Margaret Schlichting, étudiante aux cycles supérieurs, et la Dre Alison Preston, professeure agrégée de psychologie et de neurosciences, ont confié aux participants à l'étude deux tâches d'apprentissage.

Dans les deux tâches, les participants ont été invités à mémoriser différentes séries de paires de photos associées.

Entre les tâches, les participants se reposaient et pouvaient réfléchir à tout ce qu'ils choisissaient, mais les scintigraphies cérébrales ont révélé que ceux qui utilisaient ce temps pour réfléchir à ce qu'ils avaient appris plus tôt dans la journée s'en tiraient mieux aux tests relatifs à ce qu'ils avaient appris plus tard.

La compréhension était fortement améliorée dans les cas où de petits fils d'information entre les deux tâches se chevauchaient.

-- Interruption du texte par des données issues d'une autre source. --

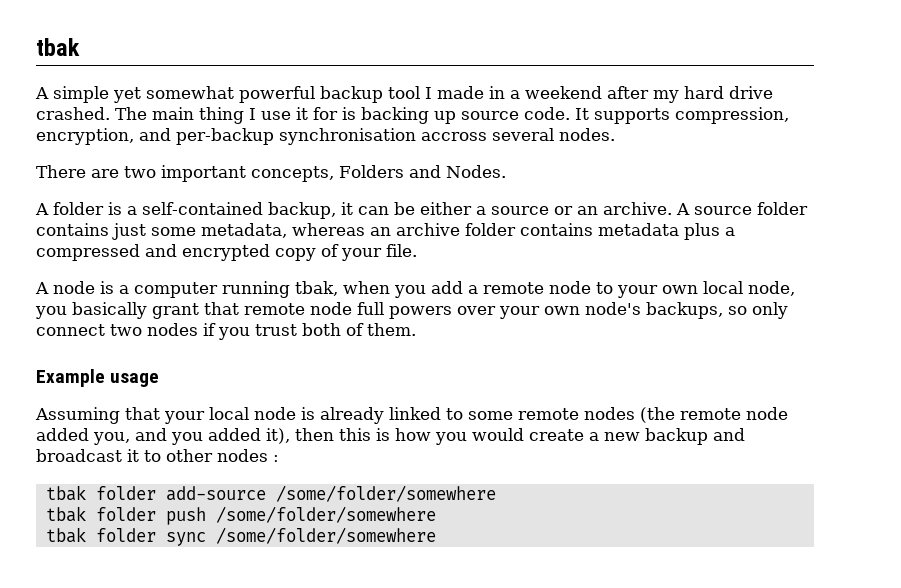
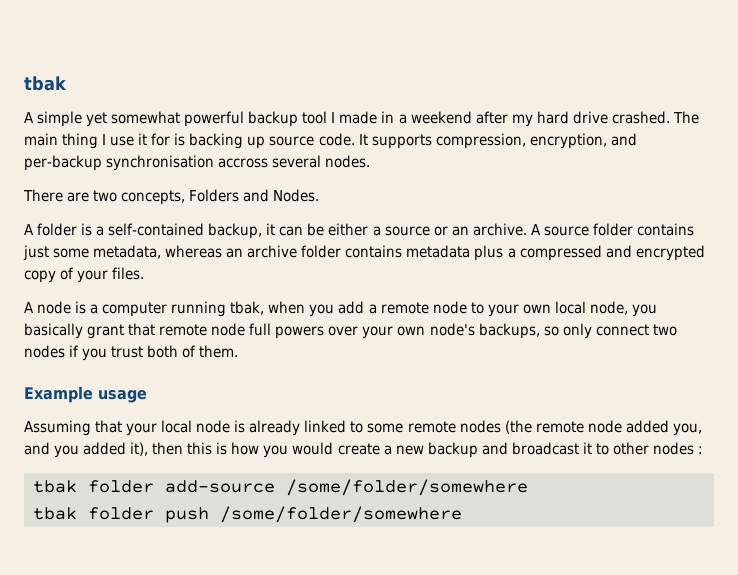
- There are two important concepts, Folders and Nodes.
+ There are two concepts, Folders and Nodes.
- A source folder contains just some metadata, whereas an archive folder contains metadata plus a compressed and encrypted copy of your file.
+ A source folder contains just some metadata, whereas an archive folder contains metadata plus a compressed and encrypted copy of your files.
- tbak folder sync /some/folder/somewhere

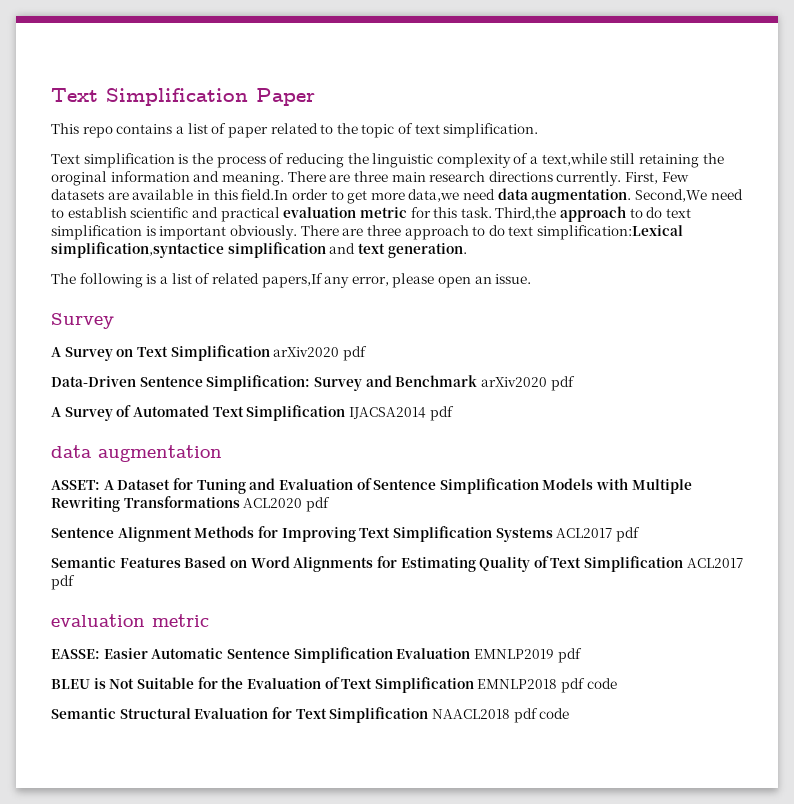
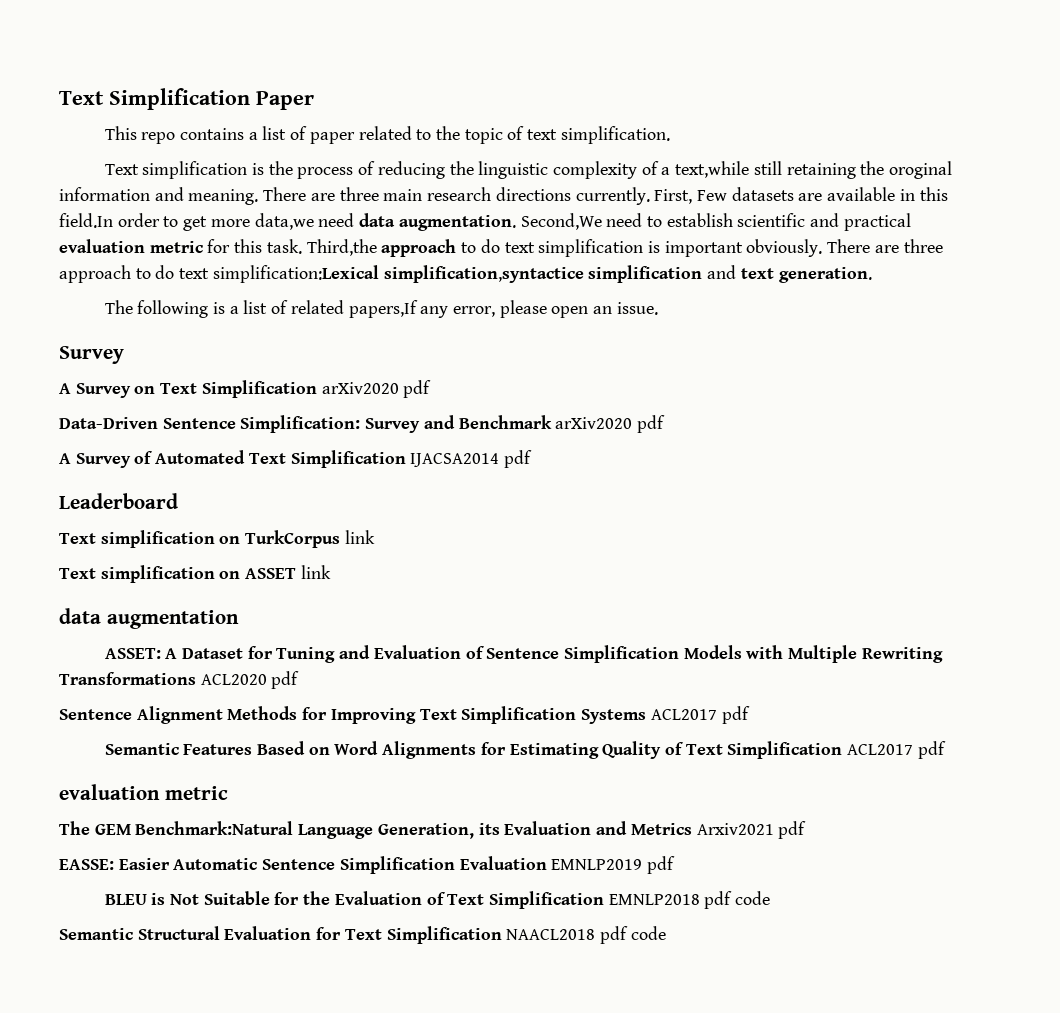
+ Leaderboard
+ Text simplification on TurkCorpus link
+ Text simplification on ASSET link
+ The GEM Benchmark:Natural Language Generation, its Evaluation and Metrics Arxiv2021 pdf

Les participants semblaient établir des liens qui les ont aidés à absorber l'information plus tard, même si elle n'était que vaguement liée à quelque chose qu'ils avaient appris auparavant.

«Nous avons montré pour la première fois que la façon dont le cerveau traite les informations pendant le repos peut améliorer l’apprentissage futur», a déclaré Preston.

«Nous pensons que rejouer des souvenirs pendant le repos renforce ces souvenirs précédents, non seulement en ayant un impact sur le contenu original, mais aussi sur les souvenirs à venir.»

Jusqu'à présent, de nombreux scientifiques supposaient que les souvenirs antérieurs étaient plus susceptibles d'interférer avec de nouveaux apprentissages. Cette nouvelle étude montre qu'au moins dans certaines situations, l'inverse est vrai.

«Rien ne se passe dans l'isolement», a déclaré Preston.

«Lorsque vous apprenez quelque chose de nouveau, vous pensez à toutes les choses que vous savez qui sont liées à ces nouvelles informations. Ce faisant, vous intégrez les nouvelles informations à vos connaissances existantes. »

Preston a décrit comment cette nouvelle compréhension pourrait aider les enseignants à concevoir des méthodes d'enseignement plus efficaces.

Imaginez qu'un professeur d'université enseigne aux étudiants comment les neurones communiquent dans le cerveau humain, un processus qui partage certaines caractéristiques communes avec un réseau électrique.

Le professeur pourrait d'abord demander aux élèves de se souvenir de ce qu'ils ont appris dans un cours de physique au lycée sur la façon dont l'électricité est conduite par les fils.

«Un professeur pourrait d'abord les amener à réfléchir aux propriétés de l'électricité», a déclaré Preston. «Pas nécessairement sous forme de cours magistral, mais en posant des questions pour amener les élèves à se souvenir de ce qu'ils savent déjà.

«Ensuite, le professeur pourrait commencer la conférence sur la communication neuronale. En les incitant à l'avance, le professeur pourrait les aider à réactiver les connaissances pertinentes et à rendre le nouveau matériel plus digeste pour eux.

Cette recherche a été menée auprès de participants adultes. Les chercheurs étudieront ensuite si une dynamique similaire est à l'œuvre avec les enfants.